Search the material for the word "text" and copy every line in which it occurs.

** Task data follows **

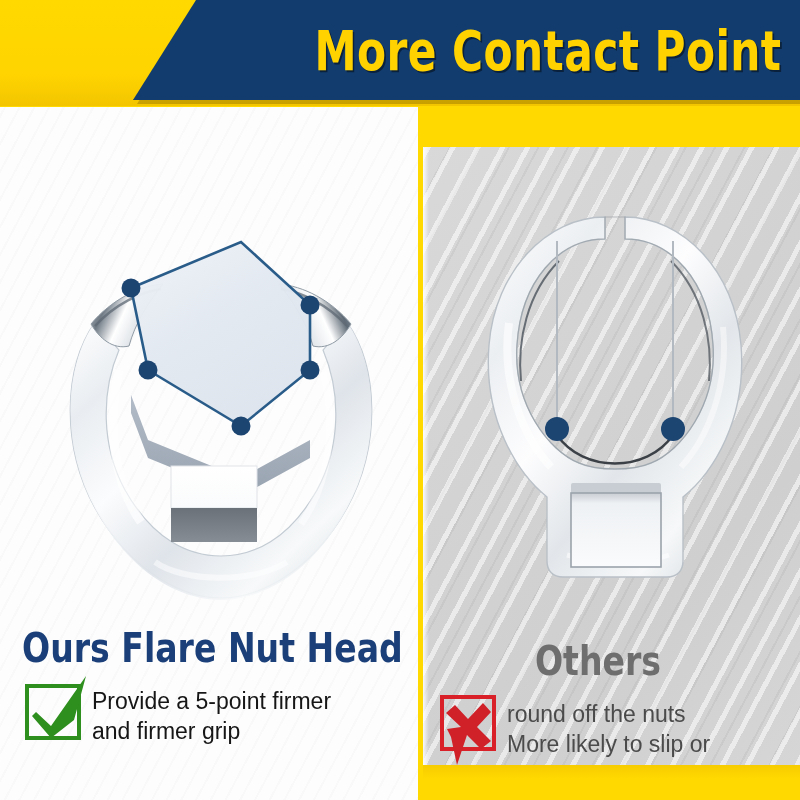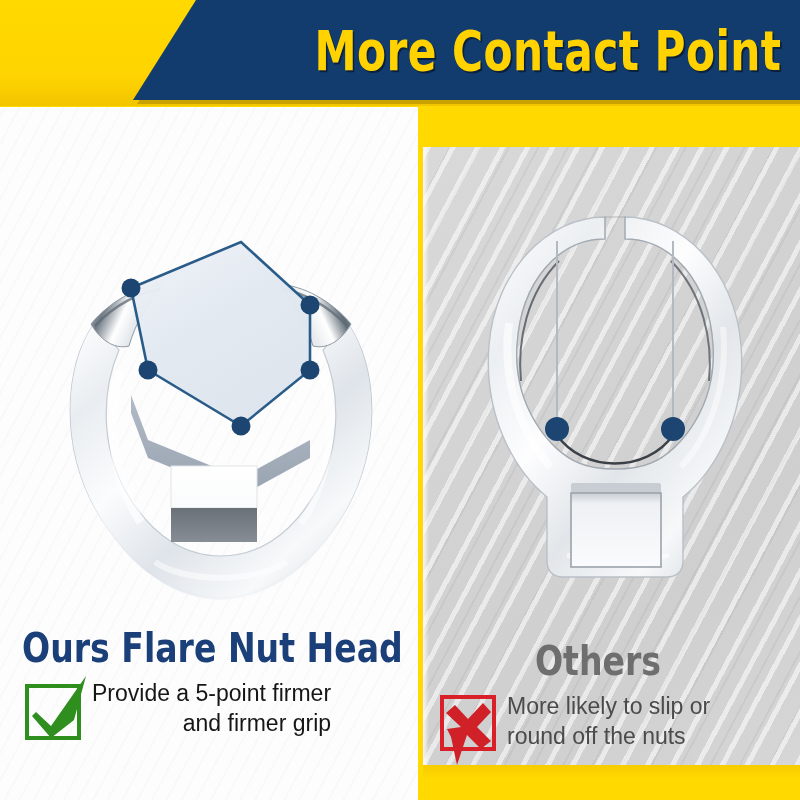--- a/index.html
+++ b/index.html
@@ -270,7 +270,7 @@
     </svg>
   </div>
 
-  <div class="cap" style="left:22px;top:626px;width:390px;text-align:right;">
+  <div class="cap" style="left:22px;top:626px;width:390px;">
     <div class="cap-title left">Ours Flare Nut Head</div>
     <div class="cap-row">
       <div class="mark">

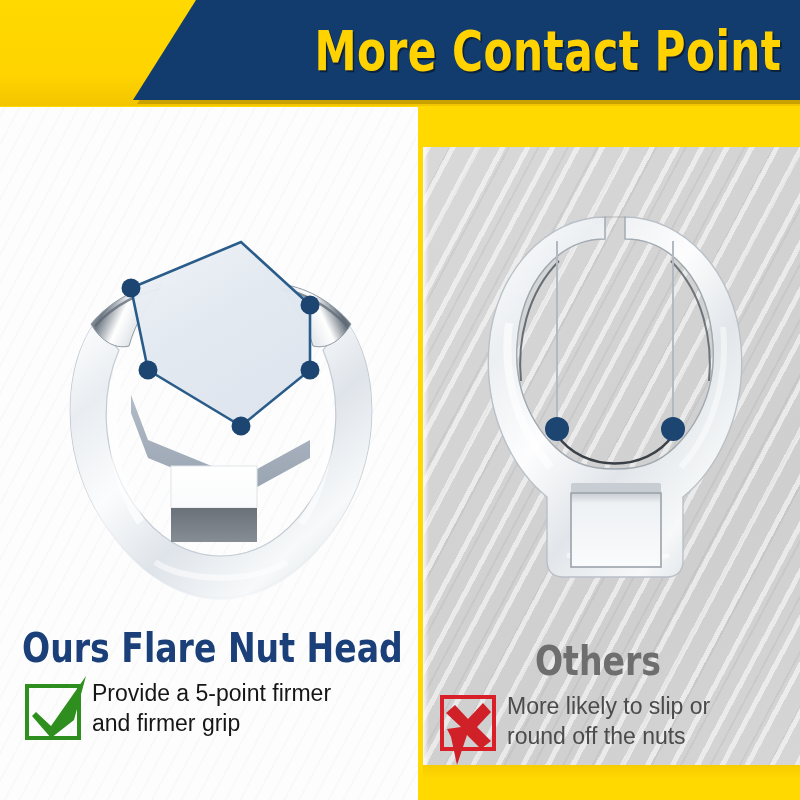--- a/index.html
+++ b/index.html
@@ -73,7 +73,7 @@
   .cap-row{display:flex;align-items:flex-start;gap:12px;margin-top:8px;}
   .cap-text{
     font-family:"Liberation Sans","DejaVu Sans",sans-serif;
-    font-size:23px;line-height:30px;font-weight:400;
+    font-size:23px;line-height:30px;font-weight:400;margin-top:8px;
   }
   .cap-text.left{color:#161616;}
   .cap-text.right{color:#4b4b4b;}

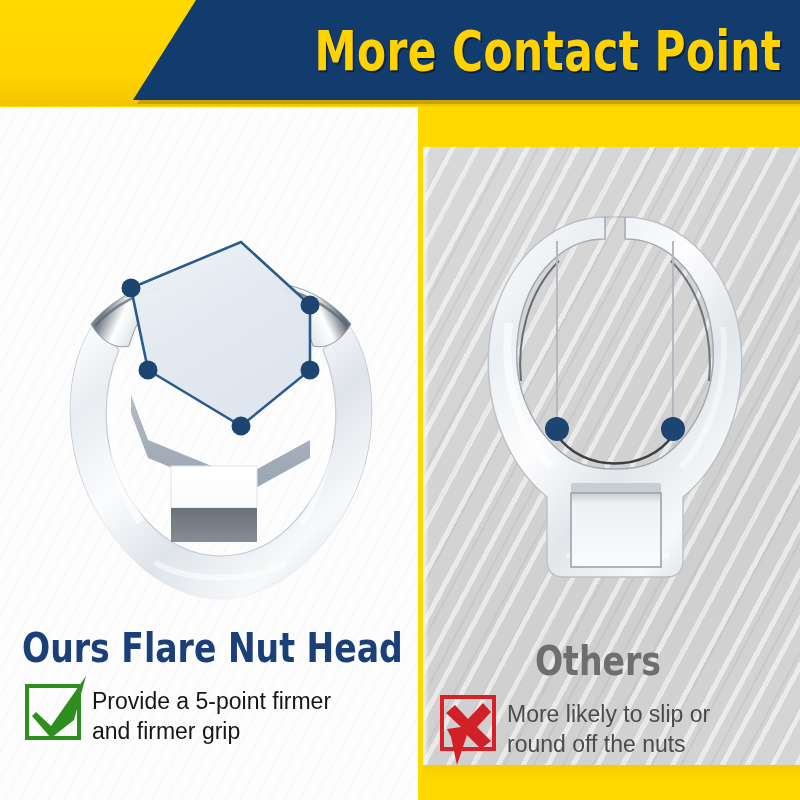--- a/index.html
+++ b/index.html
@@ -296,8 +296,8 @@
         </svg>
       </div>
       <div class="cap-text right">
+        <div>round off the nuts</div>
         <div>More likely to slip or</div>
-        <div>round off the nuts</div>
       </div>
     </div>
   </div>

** End of Task data **

Task answer:
-  <div class="cap" style="left:22px;top:626px;width:390px;text-align:right;">
   .cap-text{
   .cap-text.left{color:#161616;}
   .cap-text.right{color:#4b4b4b;}
       <div class="cap-text right">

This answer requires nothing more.